Over the past few years, it seems that a new cryptocurrency is popping up every day, seemingly out of nowhere. However, there is a unique process by which tokens can become tradable assets. Additionally, a new form of token, called a security token (aka digital security), is hoping to revolutionize the crypto world. Today we are going to explore Initial Coin Offerings (ICOs) and Security Token Offerings (STOs).
What Are ICOs and How Do They Work?
An initial coin offering, or ICO, is the process by which most new cryptocurrencies are released onto the market. The goal of most ICOs is to raise money for a project. The process is similar to an initial public offering (IPO), which is the process of a company becoming public. However, ICOs differ from IPOs in a few ways.
For starters, ICOs face almost no regulation and the issuers are given many choices in regards to how they would like to price the coin and the circulating supply. The issuer of an ICO can set static or dynamic prices and supplies. For example, having a static price and dynamic supply may allow the project to raise more money as the ICO can keep releasing as many tokens as are demanded.
ICOs can also provide some benefits and utility for the users that purchase them. For example, owning a certain token could give the user rights to stake their tokens and earn rewards. This contrasts IPOs, which typically only give owners voting rights.
Benefits of ICOs
ICOs are the most popular way of releasing tokens as it is an extremely simple process. For a small investment and some basic coding experience, virtually anyone can put their own token out onto the market. This ease of offering allows more projects to receive funding that traditional venture capital firms may have overlooked.
Another benefit of an ICO is that it can reach a large audience. Many promising projects are able to attract large communities that support the project and want to invest in the ideas. These communities can supply projects with anything from pennies to hundreds of millions.
Lastly, ICOs can provide high returns for investors. Some see ICOs as getting in on the ground floor of a new project and potentially buying the token at its lowest. While this may be true for some tokens, there is also a possibility that the token could completely flop and funds are lost.
What Are STOs and How Do They Work?
A security token offering (STO) is similar to an ICO. The process involves a company issuing tokens that are representative of some sort of stake in the company. This can mean anything from direct ownership of the company to a stake in the company’s net income.
STOs differ from ICOs in that they are subject to government regulations.

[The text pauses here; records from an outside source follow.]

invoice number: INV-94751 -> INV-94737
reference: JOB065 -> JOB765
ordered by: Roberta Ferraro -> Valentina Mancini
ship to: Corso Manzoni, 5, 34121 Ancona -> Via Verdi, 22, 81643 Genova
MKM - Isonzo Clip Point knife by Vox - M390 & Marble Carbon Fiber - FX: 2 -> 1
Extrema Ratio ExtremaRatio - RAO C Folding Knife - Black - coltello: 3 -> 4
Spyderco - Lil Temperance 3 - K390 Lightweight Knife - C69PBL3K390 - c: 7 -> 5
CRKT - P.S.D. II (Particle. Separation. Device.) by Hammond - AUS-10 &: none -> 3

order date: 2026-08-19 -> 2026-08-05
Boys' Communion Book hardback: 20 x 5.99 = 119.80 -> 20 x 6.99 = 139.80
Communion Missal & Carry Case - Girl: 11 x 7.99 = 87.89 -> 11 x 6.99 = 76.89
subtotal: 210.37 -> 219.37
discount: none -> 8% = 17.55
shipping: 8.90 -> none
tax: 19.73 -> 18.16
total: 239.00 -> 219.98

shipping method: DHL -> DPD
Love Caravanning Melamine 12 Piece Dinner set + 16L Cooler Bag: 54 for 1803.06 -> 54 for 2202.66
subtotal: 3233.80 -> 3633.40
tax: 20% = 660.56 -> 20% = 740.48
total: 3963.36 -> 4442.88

All STOs must register with the government before release and are often held to a higher standard than ICOs. In fact, STOs were created in a response to ICOs as some were fraudulent and many lost money on deceitful ICOs.
One example of a successful STO is INX. They are a crypto platform that raised over $85 million from an STO in early 2022. Each token from the STO represents a stake in the company’s net operating cash flows. This is a unique use of STOs that attracted lots of investment as it could provide even higher returns than ICOs or IPOs.
Benefits of STOs
The 2 main benefits of STOs are regulation and creativity. The offerings are regulated, so the risk of investing in a fraudulent project is extremely slim. A project must first complete legal filings and other documents to prove the legitimacy of the project.
STOs also allow for lots of creativity. By using the blockchain, processes can be automated and issuers can come up with new ideas for raising capital. Some examples include giving up equity in the company, providing asset-backing, and even structuring terms for a debt-based token. STOs leave lots of discretion up to the issuer to create a mutually beneficial experience for both investors and issuers.
Lastly, INX makes launching your own STO an extremely simple process. With full customer support and a legal team to aid in your own STO journey, getting your token listed has never been easier. If you are interested in launching your own token via STO, a good place to start maybe with the experts who already completed a successful STO and now provide the tools to others.
Overall, ICOs and STOs can be useful tools for raising money in a digital age. ICOs were somewhat of a beta test for unregulated token issuances, whereas STOs were created to improve upon the idea. However, both are extremely useful tools and can help projects gain the capital needed to grow.